Numerous solutions to this issue have been posited over the centuries, starting with the early disciples’ assumption that “believers” were first and foremost Jews who accepted Jesus as the promised and anticipated Messiah. This definition of the church quickly ran aground on the much more rapid adoption of the new religious faith among non-Jews and one can note the way this transitional tension plays out in Paul’s epistles.
I won’t go into the full history of the evolution of ecclesiastical models, but we should not be surprised that Evangelicalism’s own response to this bundle of issues, emerging from within its own historical context, would eventually play itself out and lead to new attempts to answer the same questions, such as those which Fitch touches on in the last chapter of his book.

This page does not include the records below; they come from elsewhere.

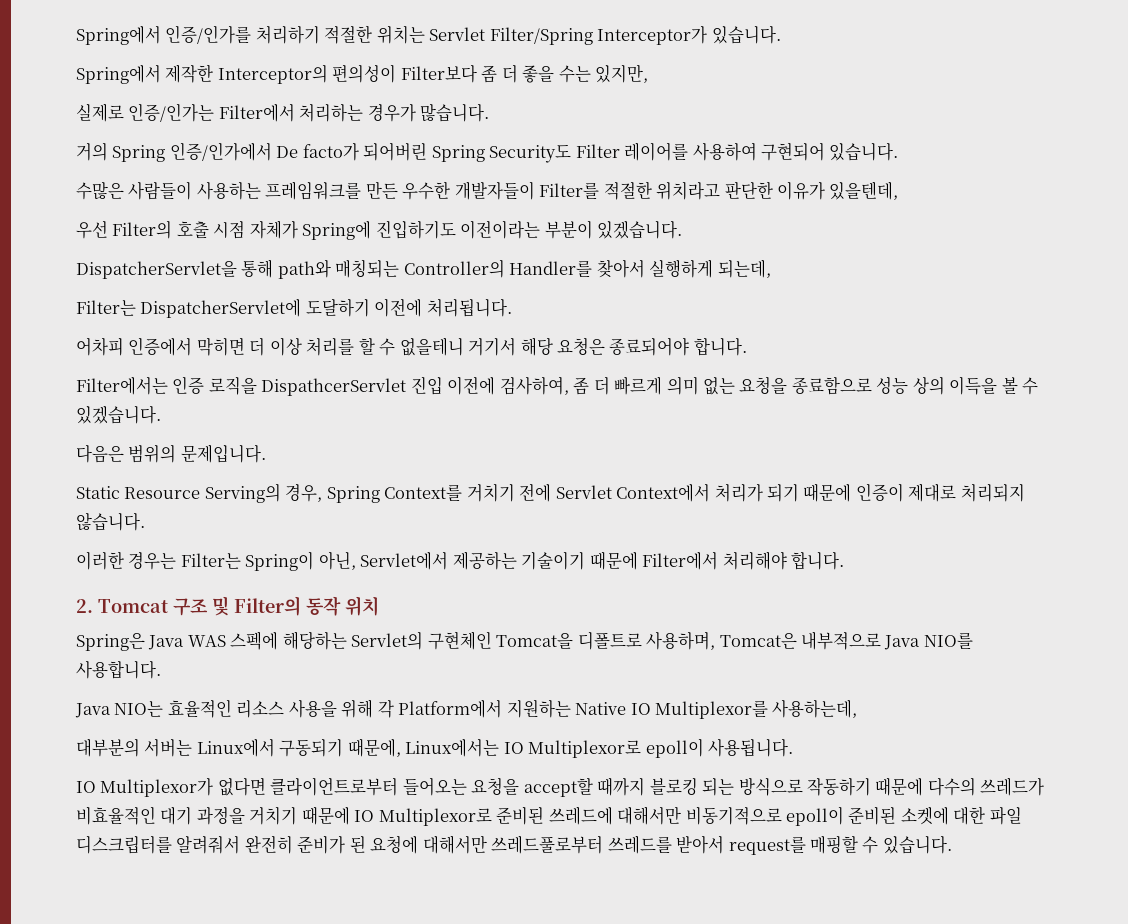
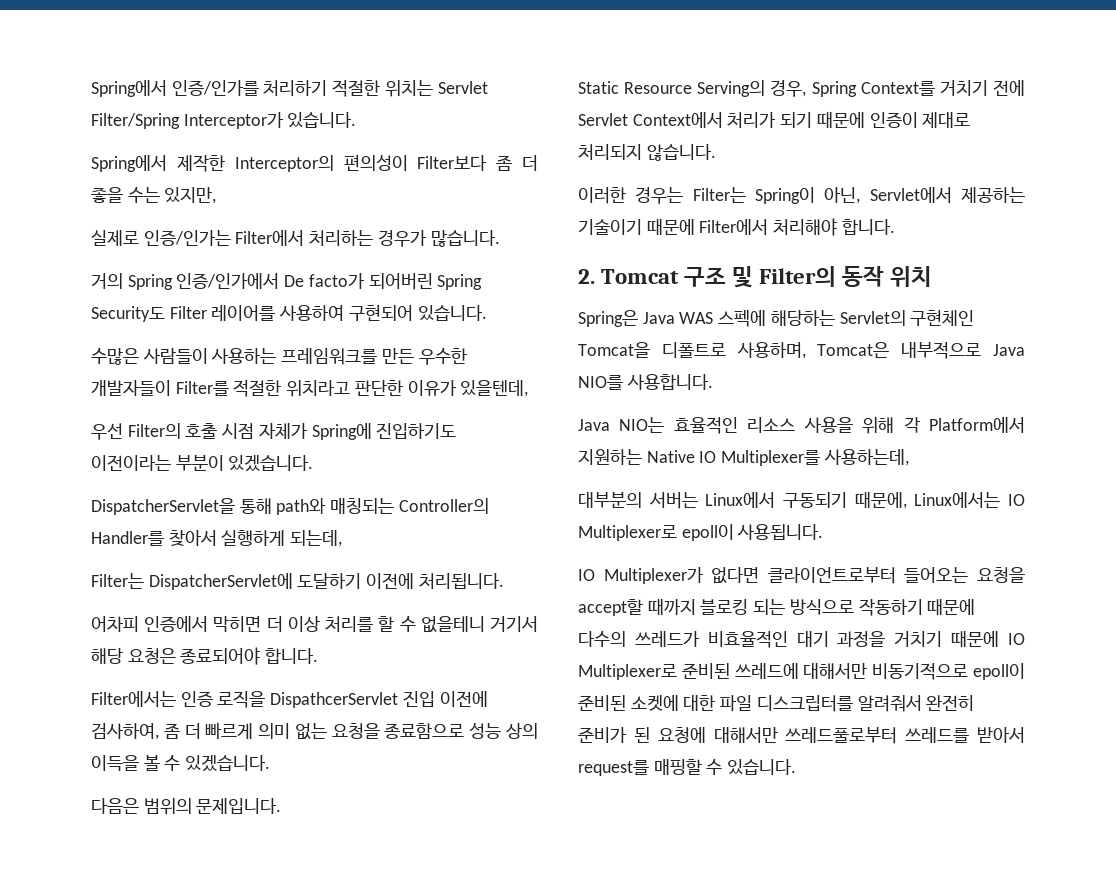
- Java NIO는 효율적인 리소스 사용을 위해 각 Platform에서 지원하는 Native IO Multiplexor를 사용하는데,
+ Java NIO는 효율적인 리소스 사용을 위해 각 Platform에서 지원하는 Native IO Multiplexer를 사용하는데,
- 대부분의 서버는 Linux에서 구동되기 때문에, Linux에서는 IO Multiplexor로 epoll이 사용됩니다.
+ 대부분의 서버는 Linux에서 구동되기 때문에, Linux에서는 IO Multiplexer로 epoll이 사용됩니다.
- IO Multiplexor가 없다면 클라이언트로부터 들어오는 요청을 accept할 때까지 블로킹 되는 방식으로 작동하기 때문에 다수의 쓰레드가 비효율적인 대기 과정을 거치기 때문에 IO Multiplexor로 준비된 쓰레드에 대해서만 비동기적으로 epoll이 준비된 소켓에 대한 파일 디스크립터를 알려줘서 완전히 준비가 된 요청에 대해서만 쓰레드풀로부터 쓰레드를 받아서 request를 매핑할 수 있습니다.
+ IO Multiplexer가 없다면 클라이언트로부터 들어오는 요청을 accept할 때까지 블로킹 되는 방식으로 작동하기 때문에 다수의 쓰레드가 비효율적인 대기 과정을 거치기 때문에 IO Multiplexer로 준비된 쓰레드에 대해서만 비동기적으로 epoll이 준비된 소켓에 대한 파일 디스크립터를 알려줘서 완전히 준비가 된 요청에 대해서만 쓰레드풀로부터 쓰레드를 받아서 request를 매핑할 수 있습니다.

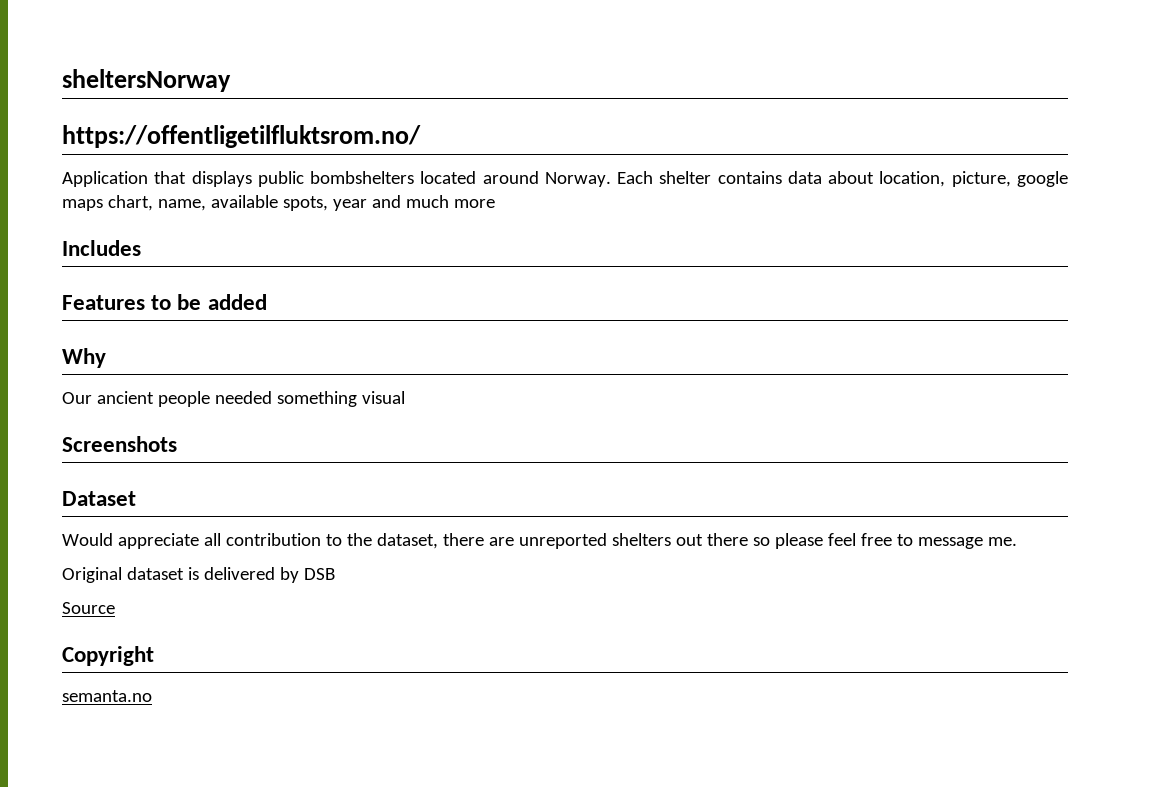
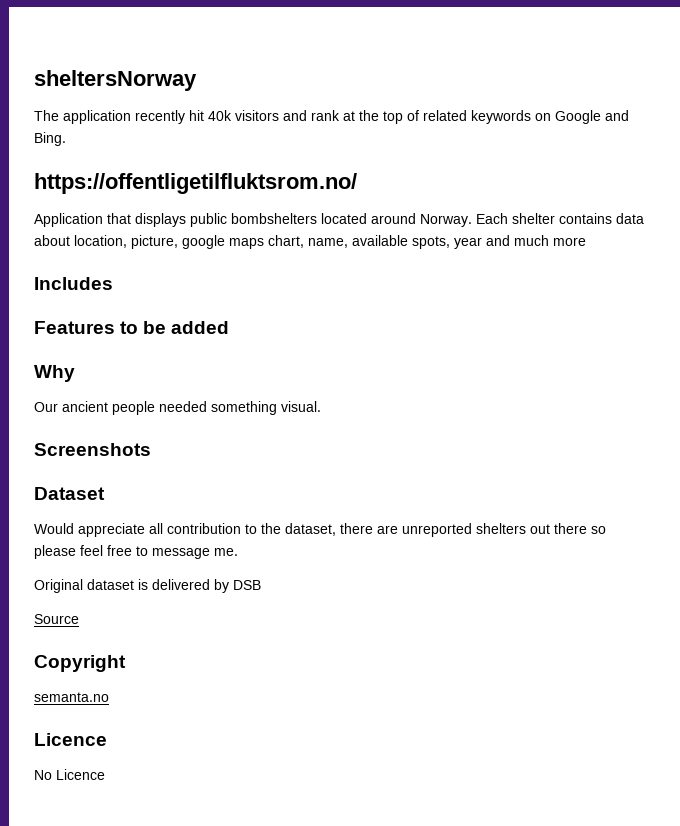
+ The application recently hit 40k visitors and rank at the top of related keywords on Google and Bing.
- Our ancient people needed something visual
+ Our ancient people needed something visual.
  semanta.no
+ Licence
+ No Licence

Where I think Fitch goes astray is in not fully embracing what I’d call an anti-foundationalist approach to the problem – that is, letting go of his effort to somehow breathe new life into Evangelicalism’s three “master signifiers” and adopting a more Kierkegaardian approach, where the questions of faith and salvation are always in play, always subject to questioning, even at the level of first principles – what Zizek, following Hegel, would call the re-positing of presuppositions based on ever new encounters with Badiou-ian “events”, which can never be anticipate in advance.
Somehow I’ll wrap my head around this and flesh it out on my blog. Thanks for indulging me. Must be something in the air here in Pittsburgh.
Thanks for your thoughts, Guy. You raise an interesting point regarding Fitch’s hesitancy to fully embrace an anti-foundationalist approach. I look forward to your review of Fitch’s work!